RAJA Performance Suite

The RAJA performance suite is designed to explore performance of loop-based computational kernels found in HPC applications. In particular, it is used to assess, monitor, and compare runtime performance of kernels implemented using RAJA and variants implemented using standard or vendor-supported parallel programming models directly. Each kernel in the suite appears in multiple RAJA and non-RAJA (i.e., baseline) variants using parallel programming models such as OpenMP and CUDA.

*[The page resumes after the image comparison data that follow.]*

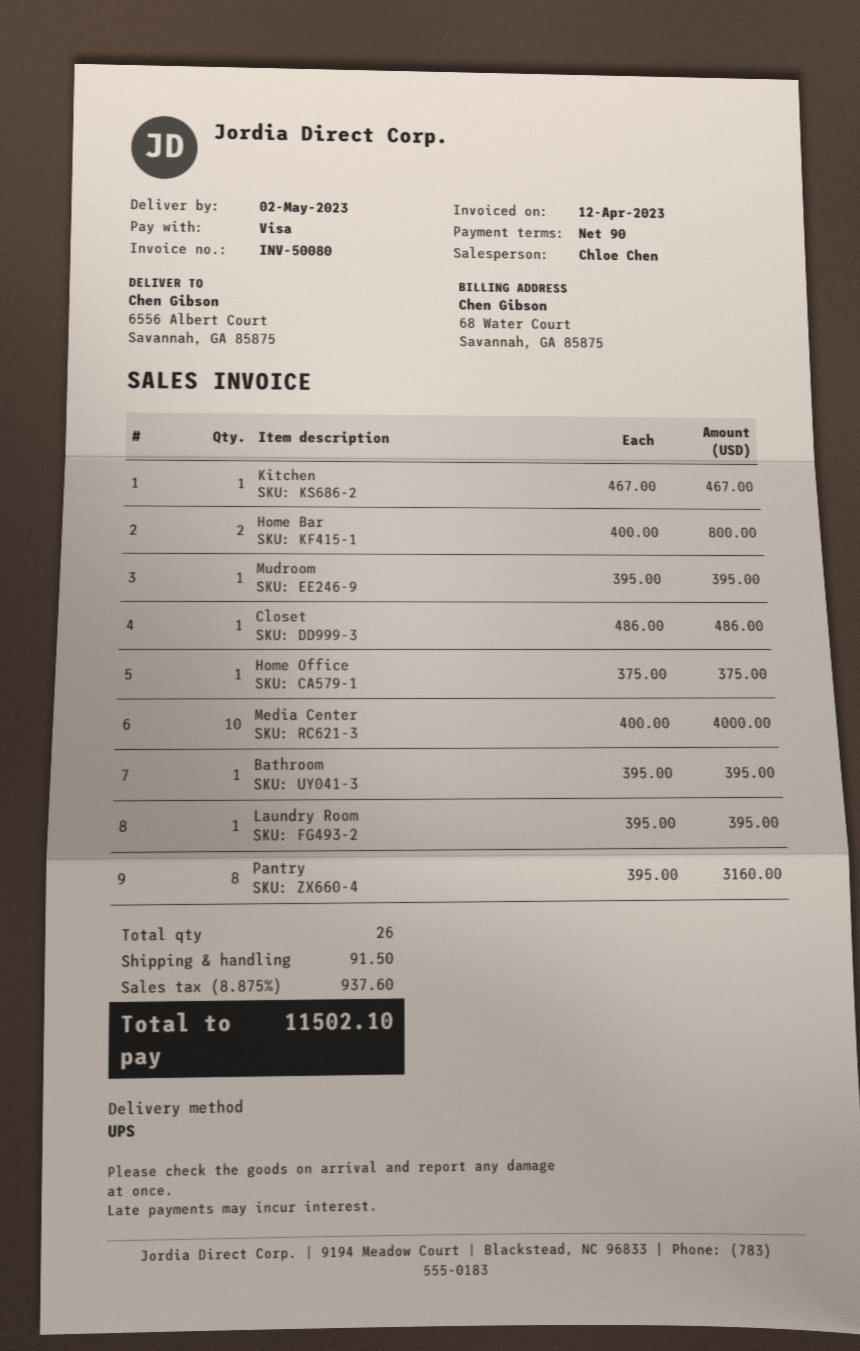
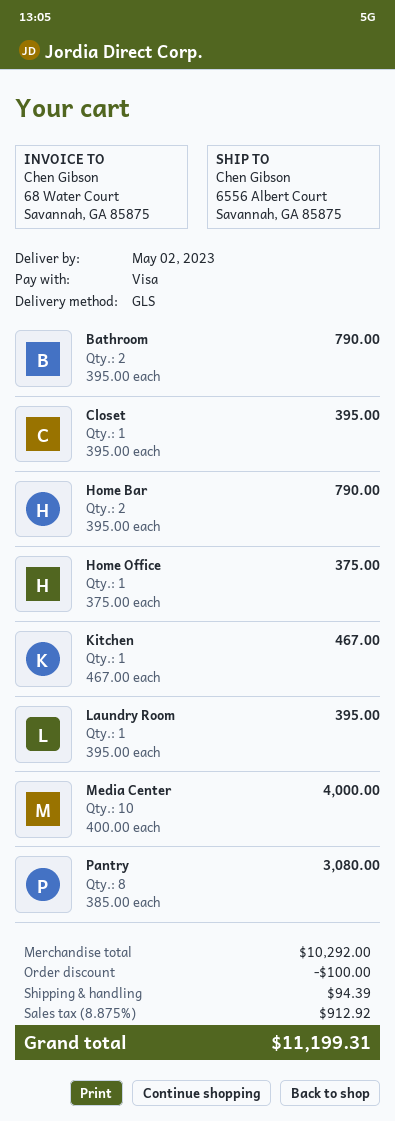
shipping method: UPS -> GLS
Home Bar: 2 x 400.00 = 800.00 -> 2 x 395.00 = 790.00
Mudroom: 1 x 395.00 = 395.00 -> none
Closet: 1 x 486.00 = 486.00 -> 1 x 395.00 = 395.00
Bathroom: 1 x 395.00 = 395.00 -> 2 x 395.00 = 790.00
Pantry: 8 x 395.00 = 3160.00 -> 8 x 385.00 = 3080.00
discount: none -> 100.00
shipping: 91.50 -> 94.39
tax: 8.875% = 937.60 -> 8.875% = 912.92
total: 11502.10 -> 11199.31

The kernels originate from various HPC benchmark suites and applications. Kernels are partitioned into "groups" -- each group indicates the origin of its kernels, the algorithm patterns they represent, etc. For example, the "Apps" group contains a collection of kernels extracted from real scientific computing applications, the "Basic" group contains kernels that are small and simple, but exhibit challenges for compiler optimization, and so forth.

Building the suite
Running the suite
Generated output
Adding kernels and variants
Contributions
Authors
Copyright and Release

Building the suite

To build the suite, you must first obtain a copy of the code by cloning the source repository. For example,

> mkdir RAJA-PERFSUITE
> cd RAJA-PERFSUITE
> git clone --recursive https://github.com/llnl/RAJAPerf.git
> ls 
RAJAPerf

The Performance Suite has RAJA and the CMake-based BLT build system as Git submodules. The --recursive argument will clone the appropriate version of the submodules into the Performance Suite source code. So if you switch to a different branch, you will have to update the submodules. For example,

> cd RAJAPerf
> git checkout <some branch name>
> git submodule init
> git submodule update

RAJA and the Performance Suite are built together using the same CMake configuration. For convenience, we include scripts in the scripts directory that invoke corresponding configuration files (CMake cache files) in the RAJA submodule. For example, the scripts/lc-builds directory contains scripts that show how we build code for testing on platforms in the Livermore Computing Center. Each build script creates a descriptively-named build space directory in the top-level Performance Suite directory and runs CMake with a configuration appropriate for the platform and compilers used. After CMake completes, enter the build directory and type make (or make -j <N> for a parallel build) to compile the code. For example,

> ./scripts/blueos_nvcc8.0_clang-coral.sh
> cd build_blueos_nvcc8.0_clang-coral
> make -j

You can also create your own build directory and run CMake with your own arguments from there; e.g., :

> mkdir my-build
> cd my-build
> cmake <cmake args> ../
> make -j

The provided configurations will only build the Performance Suite code by default; i.e., it will not build any RAJA test or example codes. If you want to build the RAJA tests for example and verify your build of RAJA is working properly, just add the -DENABLE_TESTS=On option to CMake, either on the command line if you run CMake directly or edit the script you are running to do this. Then, when the build completes, you can type make test to run the tests.

Running the suite

The suite is run by invoking the executable in the bin directory in the build space. For example, giving it no options:

> ./bin/raja-perf.exe

will run the entire suite (all kernels and variants) in their default configurations.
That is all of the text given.